For those wondering if they should read it, I'll summarize the theme, but not the story:  Victorian Whitechapel is in the grip of two mechanical gods, Mama Engine and Grandfather Clock.  These steampunk deities are not fanciful or pretty.  They are corrupting, merciless, and alien, grinding up humanity in the gears of the new world they're creating or, worse, loving us to death.  The story follows British Crown spies, mutated revolutionaries, a psychotic ex-whore, and an Oliver Twist Fagin figure of diabolic evil.  It is, as it sounds, a moderately dark book with few survivors and much blood and oil spilled.  On the other hand, it nowhere tries to be depressing, just rough.  That fit very well with me.

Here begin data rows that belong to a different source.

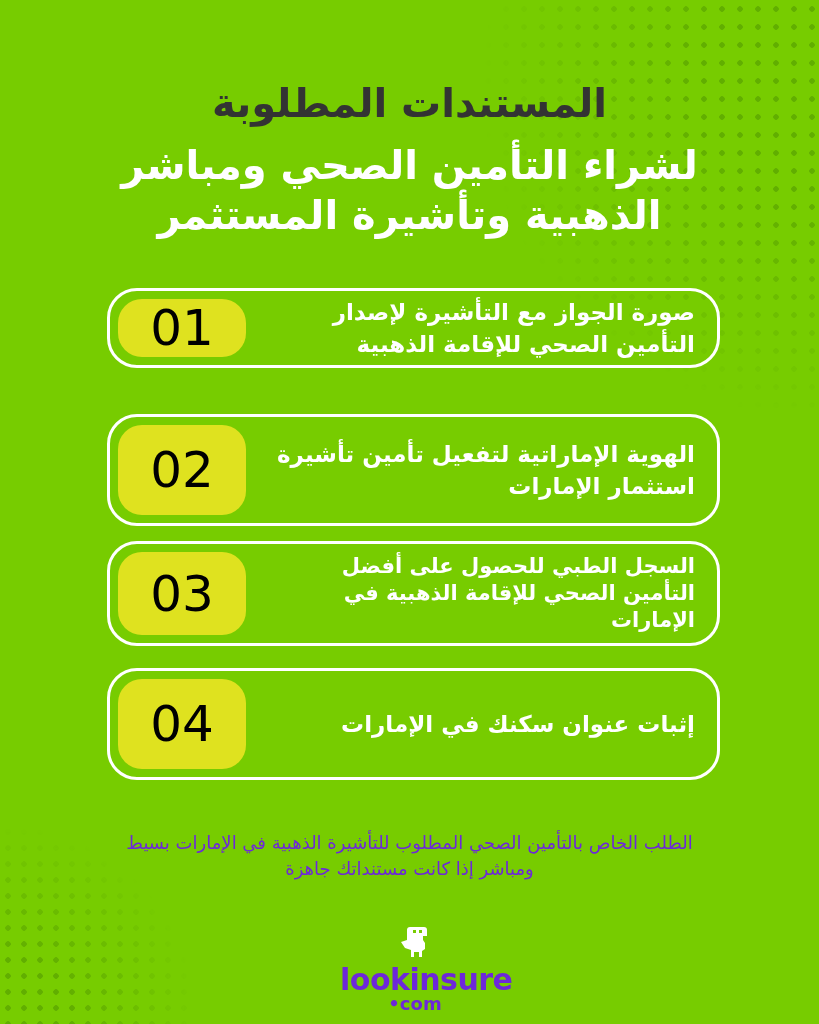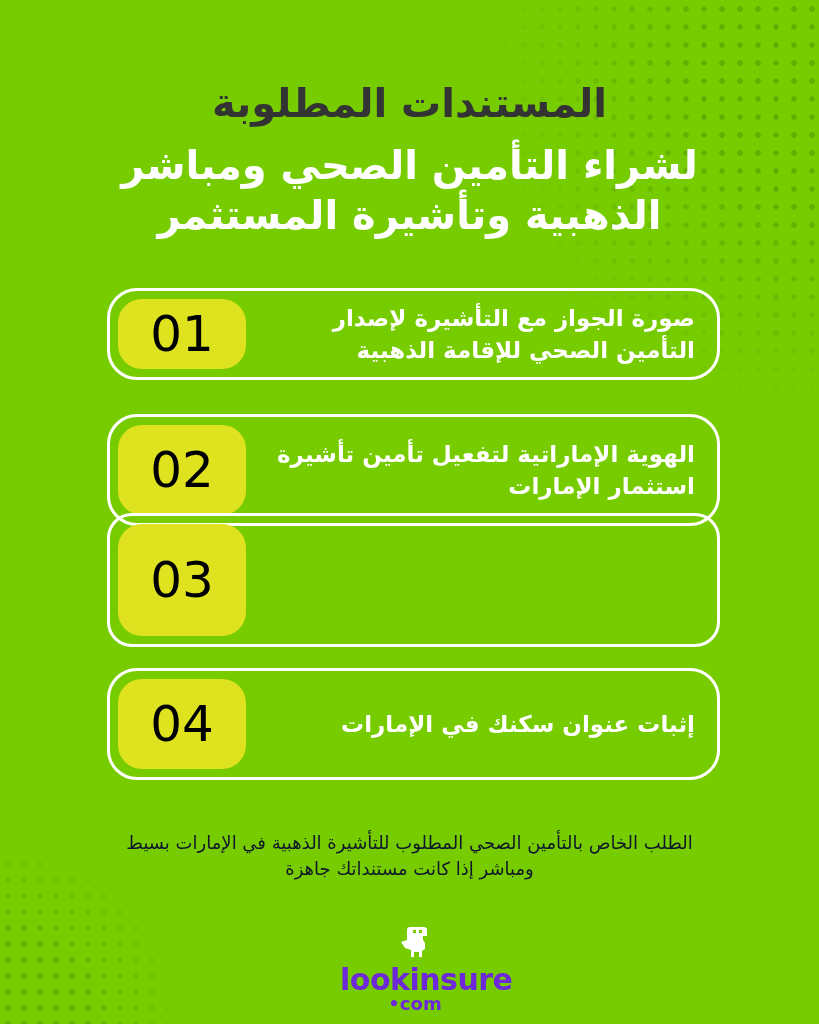--- a/index.html
+++ b/index.html
@@ -74,7 +74,7 @@
   <div>الذهبية وتأشيرة المستثمر</div>
 </div>
 
-<div class="card" style="top:288px;height:92px;">
+<div class="card" style="top:288px;height:80px;">
   <div class="badge">01</div>
   <div class="card-text">
       <span>صورة الجواز مع التأشيرة لإصدار التأمين الصحي للإقامة الذهبية</span>

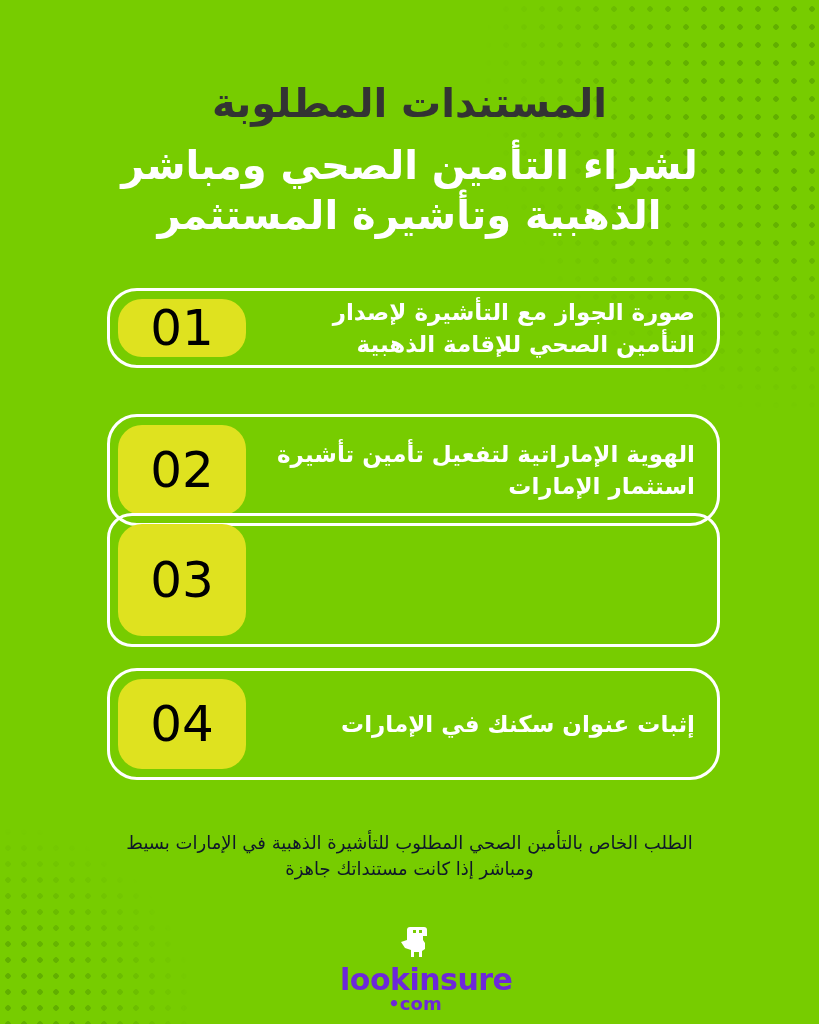--- a/index.html
+++ b/index.html
@@ -88,7 +88,7 @@
     </div>
 </div>
 
-<div class="card" style="top:513px;height:134px;border-radius:25px;">
+<div class="card" style="top:541px;height:105px;">
   <div class="badge">03</div>
 </div>
 

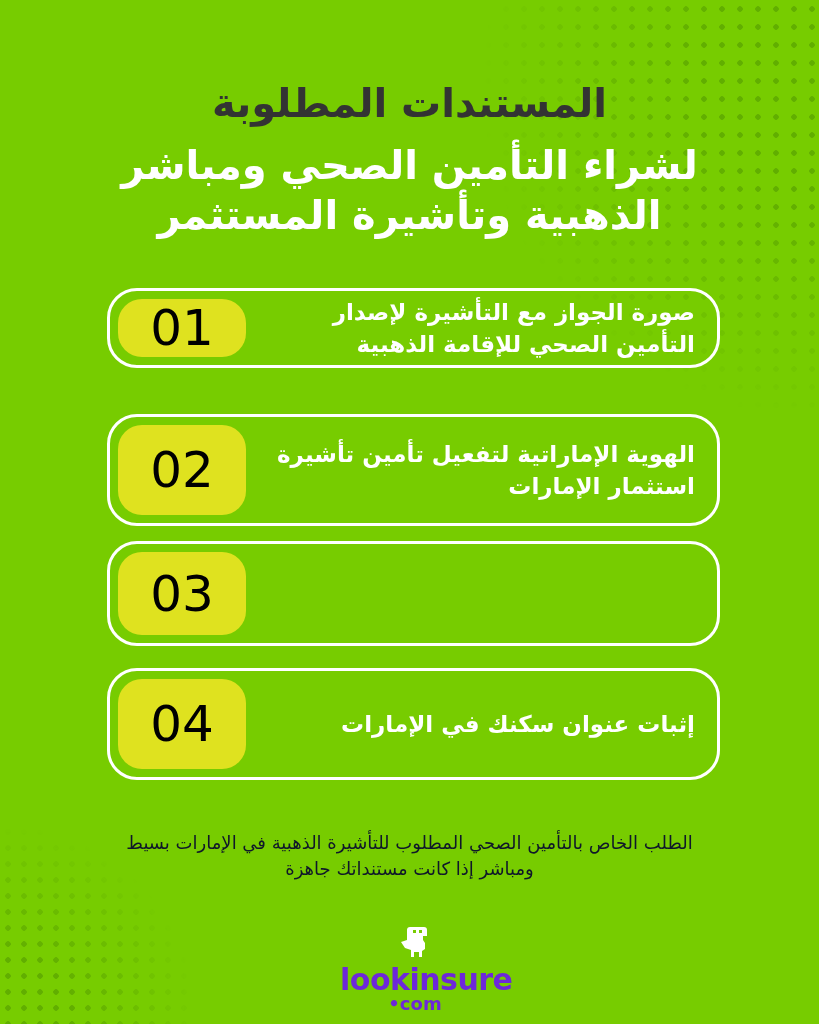--- a/index.html
+++ b/index.html
@@ -90,6 +90,9 @@
 
 <div class="card" style="top:541px;height:105px;">
   <div class="badge">03</div>
+  <div class="card-text" style="font-size:21px;line-height:27px;">
+      <span>السجل الطبي للحصول على أفضل التأمين الصحي للإقامة الذهبية في الإمارات</span>
+    </div>
 </div>
 
 <div class="card" style="top:668px;height:112px;padding-left:22px;">

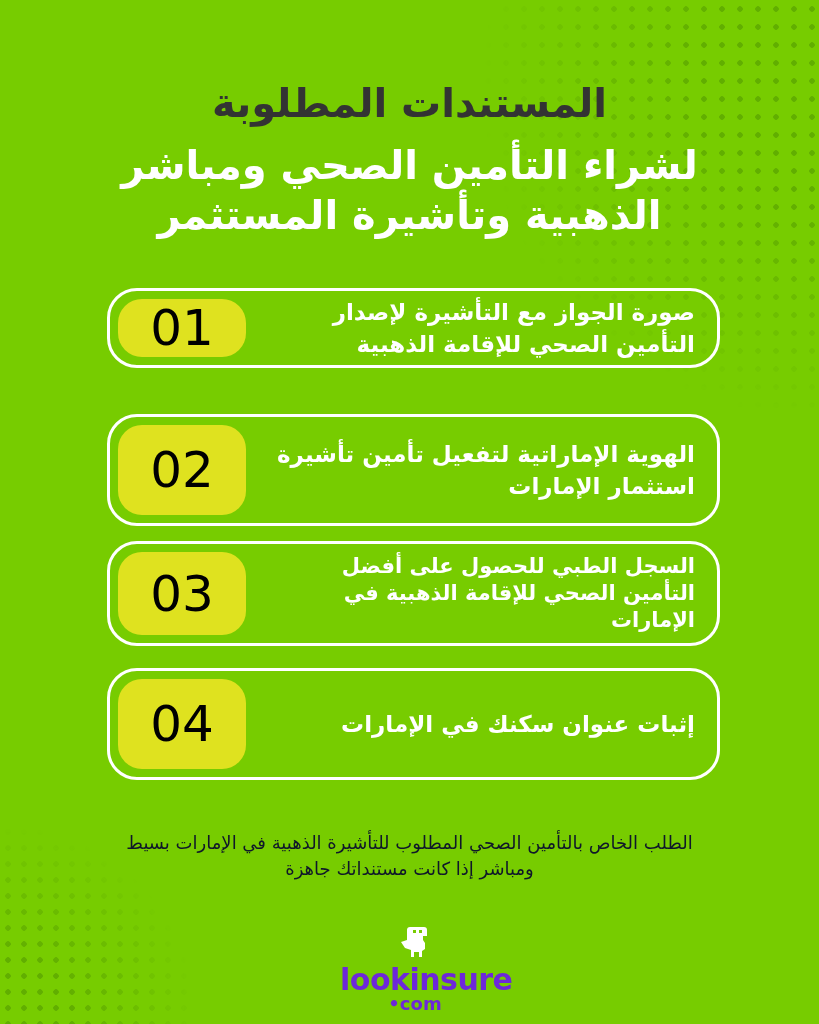--- a/index.html
+++ b/index.html
@@ -53,7 +53,7 @@
   .footer-text {
     position: absolute; top: 830px; left: 100px; width: 619px;
     text-align: center; direction: rtl;
-    font-size: 18px; line-height: 26px; color: #0f172a;
+    font-size: 18px; line-height: 26px; color: #6d28d9;
   }
   .logo {
     position: absolute; top: 925px; left: 340px; width: 150px; text-align: center;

Technically, I was very pleased and mildly impressed.  This is relevant, because my professional standards are brutally high.  The bizarro world of steampunk Whitechapel is immersive and believable.  You are dropped straight into it with damn few explanations of anything and forced to cope, which puts you well into the mindset of the main characters.  The PoV switches around at a carefully measured pace, giving you empathy with all the major characters without being disruptive to immersion.  Descriptive text is vivid without being purple, and just specific enough to make you fill in the details in your imagination.  The story was tight, and I was particularly impressed how Peters included several points where the good guys seem to fail, but keeps the story dragging by immediately switching PoVs to show that the fight is not over and move you straight into the tension of the next plot arc.  Good stuff.

I have one single complaint, and it's quite minor.  The descriptive text, so excellent in Whitechapel itself, is too nonspecific in what I will call the 'mystical' sections of the book.  Those are very brief, but I found the action hard to follow during those scenes.

All in all, a great book, and one of a very unusual style that suits me well.  S. M. Peters is a skilled author and I'm now making a note to see what else he's written.